I have a small flock of sheep and recently moved them to a new pasture (3 days ago). They had previously been receiving mostly hay with access to a small amount of grass and I would feed them about 0.75-1 lb of grain each in the morning. Since moving them, I had increased the grain slightly - just a small amount at night to help corral them into the barn. Everyone had been doing fine.

This morning, though, one of my more friendly sheep was acting... off? She usually baas at us and runs to greet us when we approach the paddock and she also tends to bully the other sheep for their grain (each sheep has their own bucket for the grain to try to make sure everyone gets their fair share and i am also terrified of bloat/acidosis). But this morning, she was completely uninterested in the grain and went straight for the water after being released from the barn. Even after drinking a good amount, she was uninterested in the grain. Which actually, while the flock tends to fight over the last bit of the grain, so far today, no one has finished the grain.

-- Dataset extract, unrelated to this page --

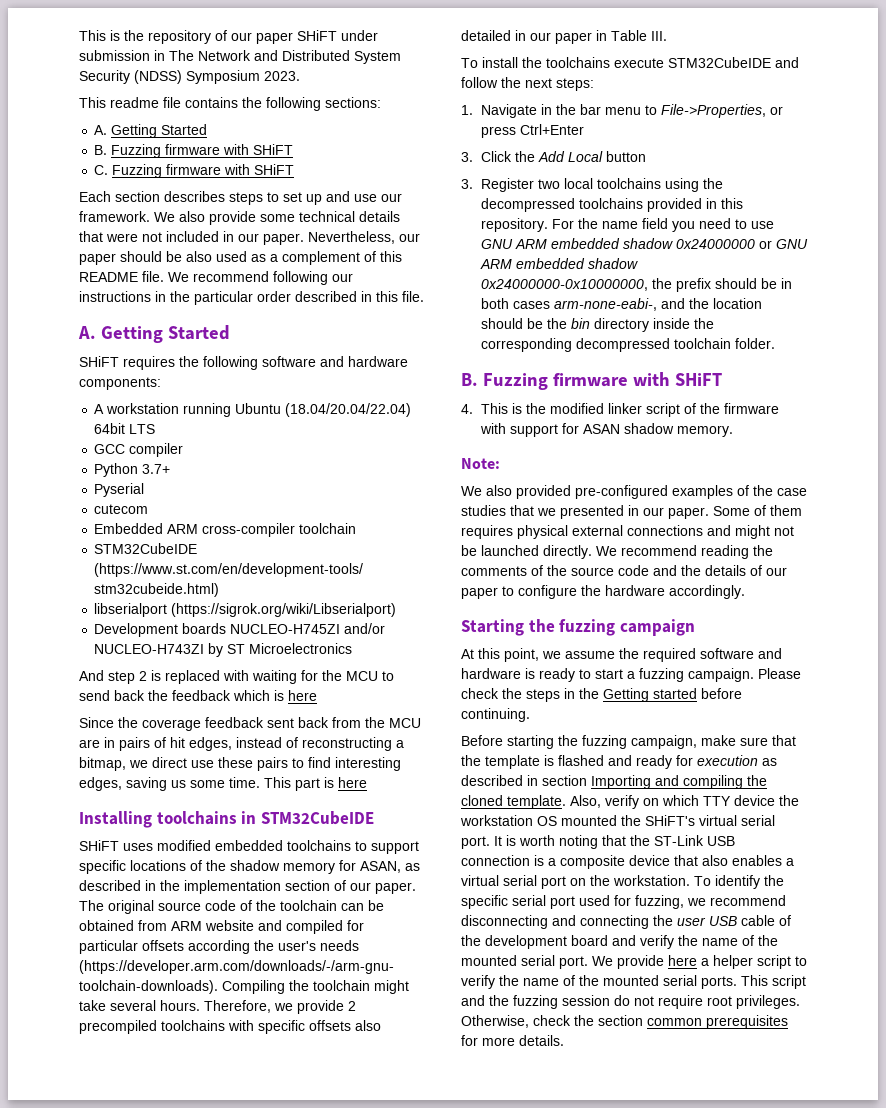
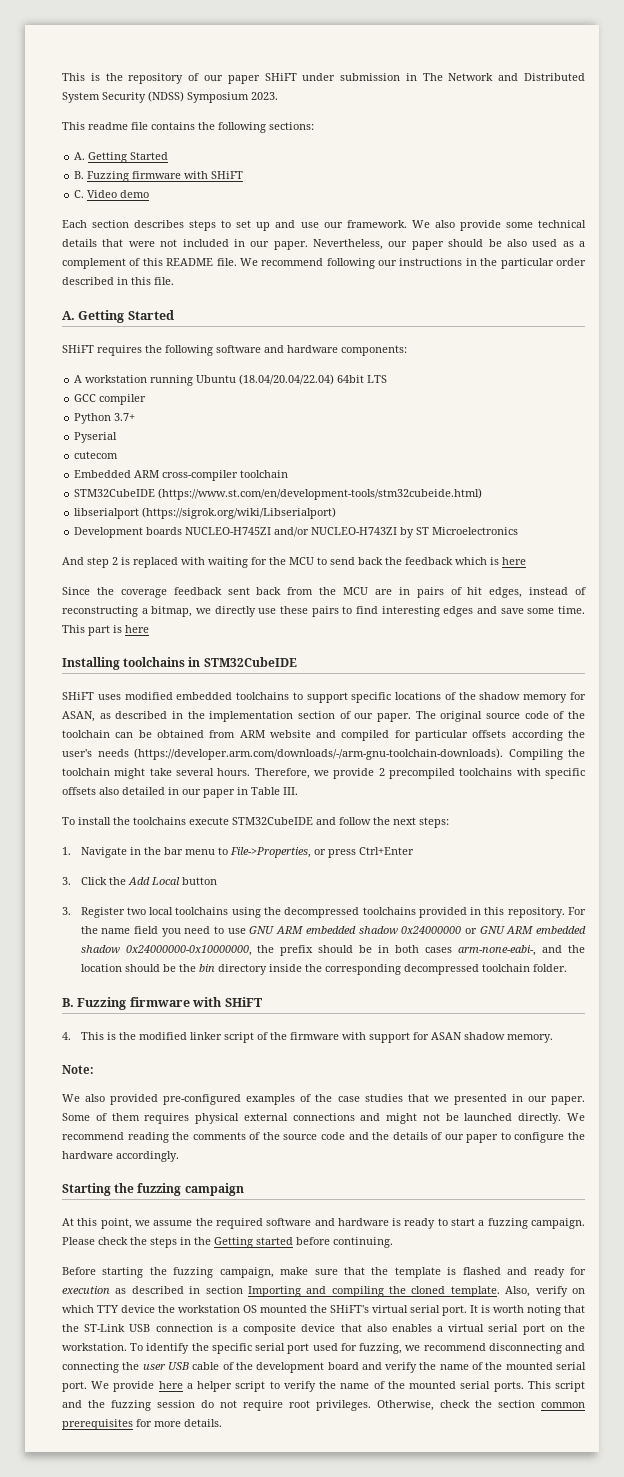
[112,164,295,178] Fuzzing firmware with SHiFT -> [87,190,150,198] Video demo
[152,757,187,768] direct -> [214,606,256,617] directly
[79,777,186,791] edges, saving us -> [443,606,524,617] edges and save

She does not look or feel bloated to my inexperienced hands. No signs of anemia that i can tell. Her eyes just look like she is a little out of it (half closed and somewhat distanced). She usually is a little more distant from the flock but has been moving with them closer than she normally does. She isn't listless, she is lying down but she will also get up and sort of trot away with the flock if they're moving, but didn't approach me like she normally does. She's been like this for 12 hours now without much change (for the good or for the worse).

Am I overthinking things? Or should I try doing something? Or should I just wait til the morning and see if this is just an off day?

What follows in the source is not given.